- Exercise goal -
Without pictures, repeat the lines of the entries from the one containing "font-weight: bold;" through the last, both ends included, and nothing else.

START Data to process

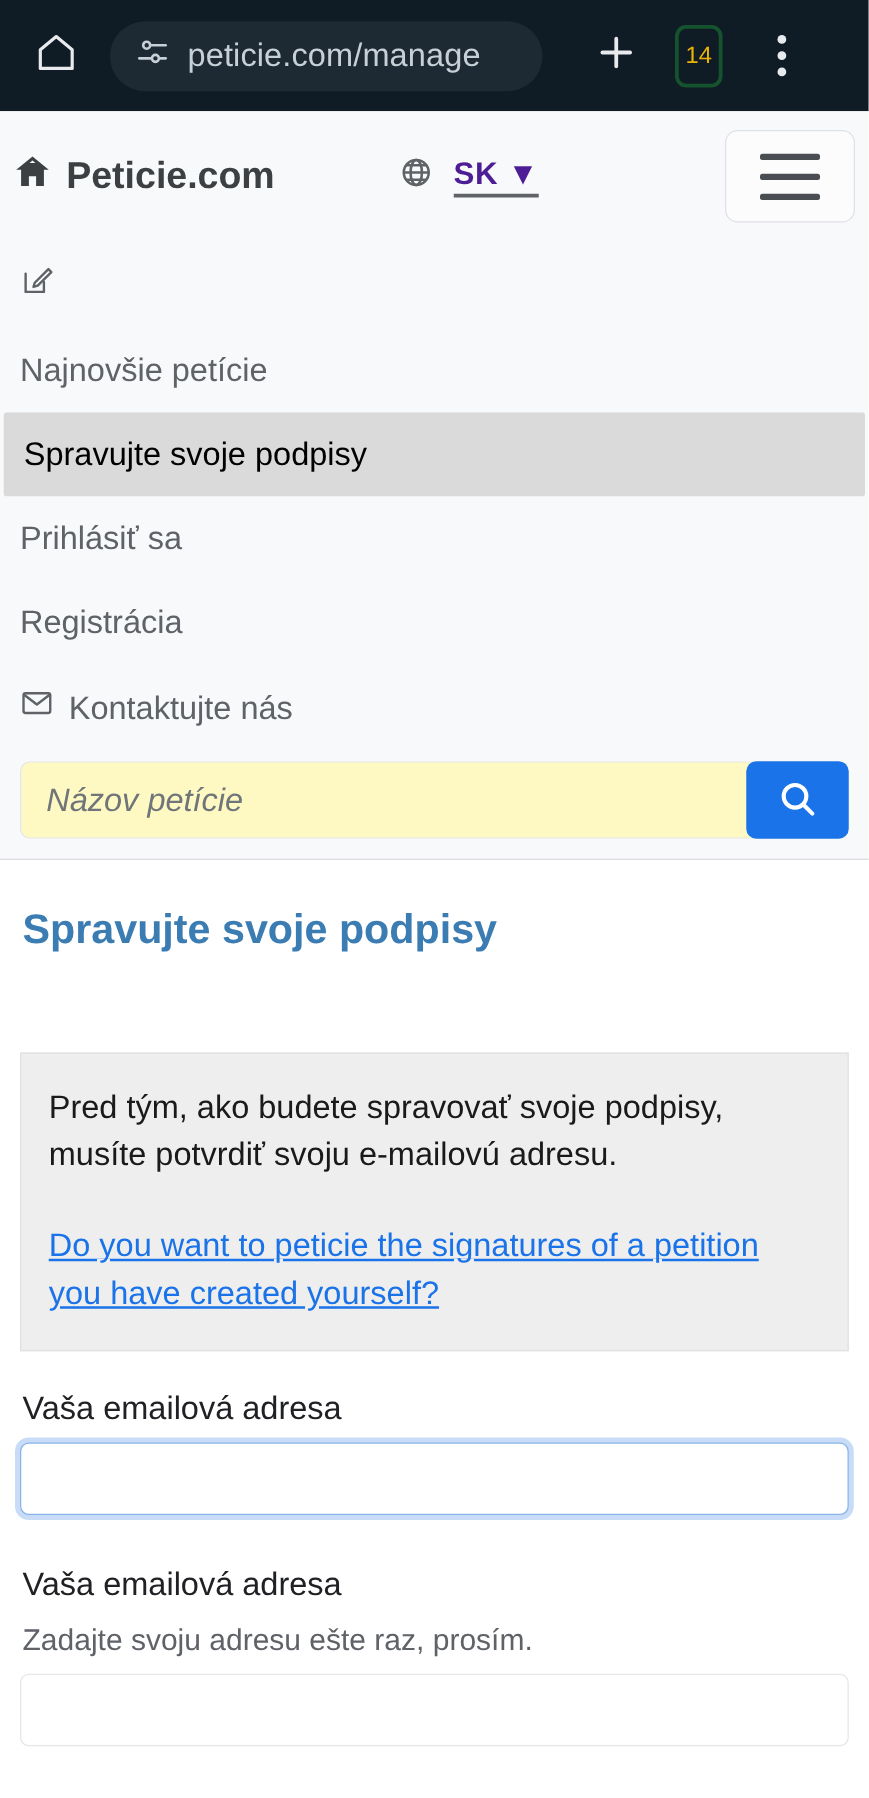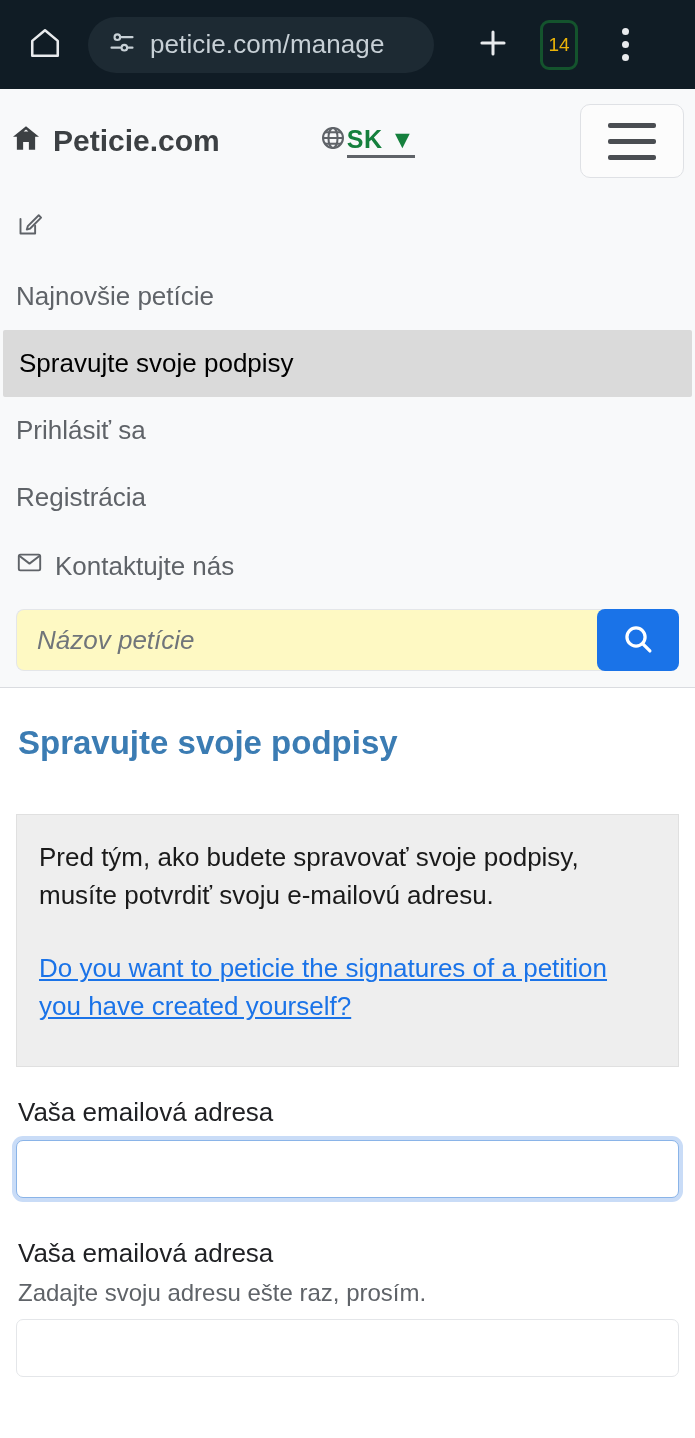--- a/index.html
+++ b/index.html
@@ -87,9 +87,9 @@
   .lang {
     display: flex;
     align-items: center;
-    gap: 1px;
+    gap: 17px;
     margin-left: 100px;
-    color: #15803d;
+    color: #4c1d95;
     font-size: 25px;
     font-weight: bold;
   }

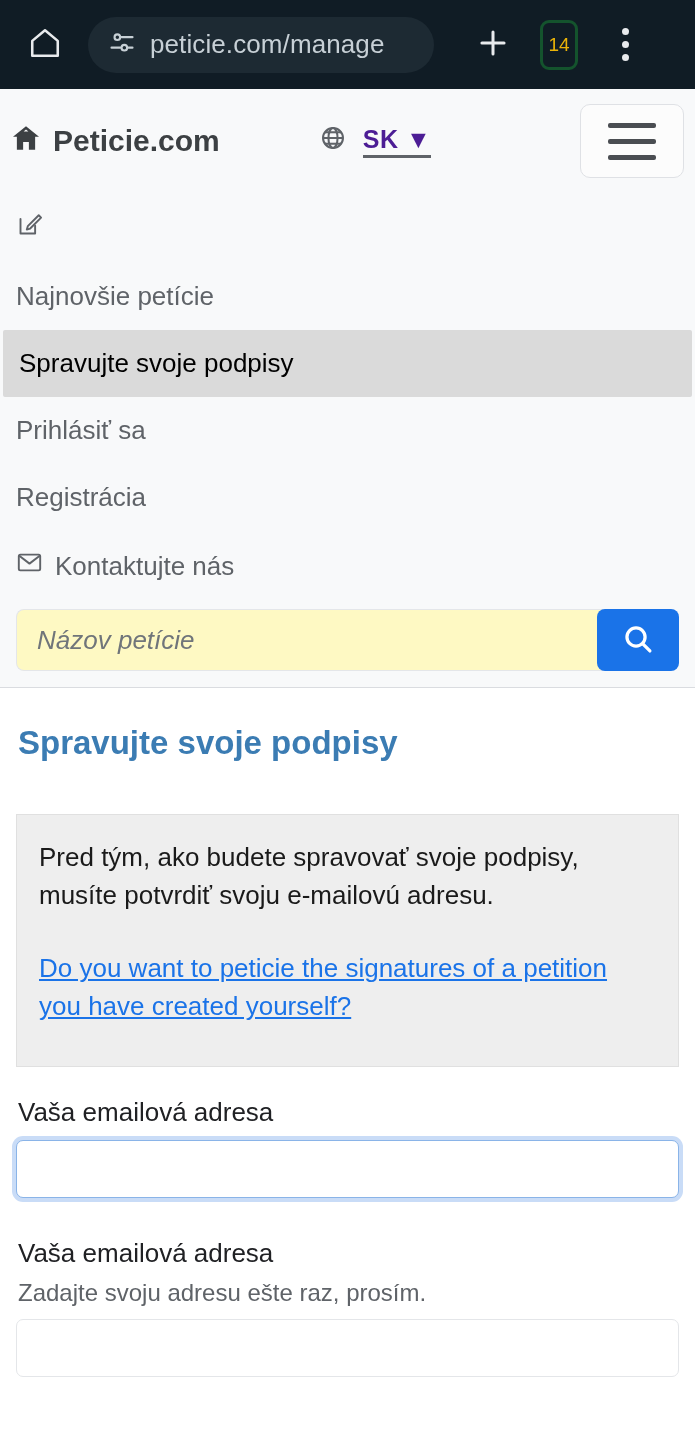--- a/index.html
+++ b/index.html
@@ -166,10 +166,10 @@
     padding: 36px 0 0 2px;
   }
   .notice {
-    margin-top: 52px;
+    margin-top: 80px;
     background: #eeeeee;
     border: 1px solid #e0e0e0;
-    padding: 24px 22px 40px 22px;
+    padding: 24px 22px 26px 22px;
   }
   .notice-text {
     font-size: 26px;

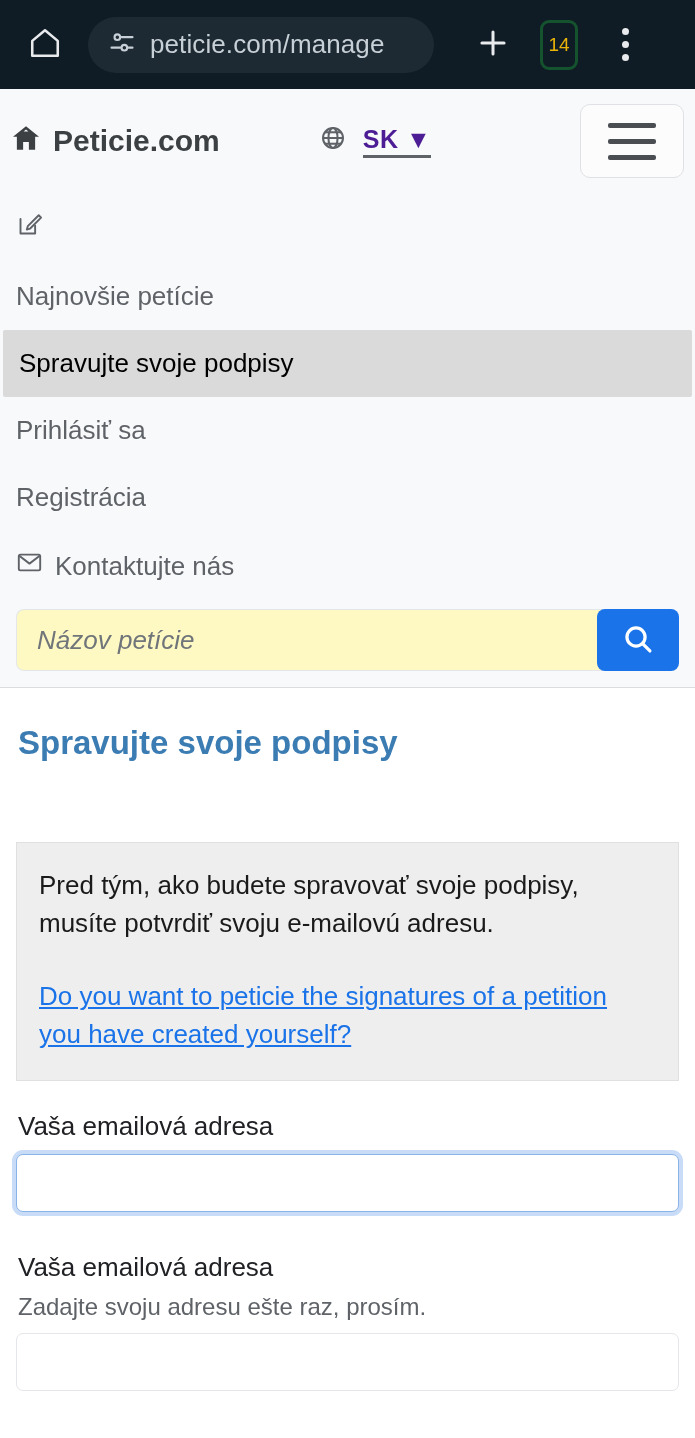--- a/index.html
+++ b/index.html
@@ -214,7 +214,7 @@
   .field-hint {
     font-size: 24px;
     color: #5f6368;
-    margin-top: 10px;
+    margin-top: 16px;
     padding-left: 2px;
   }
   .label-gap { margin-top: 40px; }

END Data to process

- Solution -
     font-weight: bold;
   }

--- a/index.html
+++ b/index.html
@@ -166,10 +166,10 @@
     padding: 36px 0 0 2px;
   }
   .notice {
-    margin-top: 52px;
+    margin-top: 80px;
     background: #eeeeee;
     border: 1px solid #e0e0e0;
-    padding: 24px 22px 40px 22px;
+    padding: 24px 22px 26px 22px;
   }
   .notice-text {
     font-size: 26px;

--- a/index.html
+++ b/index.html
@@ -214,7 +214,7 @@
   .field-hint {
     font-size: 24px;
     color: #5f6368;
-    margin-top: 10px;
+    margin-top: 16px;
     padding-left: 2px;
   }
   .label-gap { margin-top: 40px; }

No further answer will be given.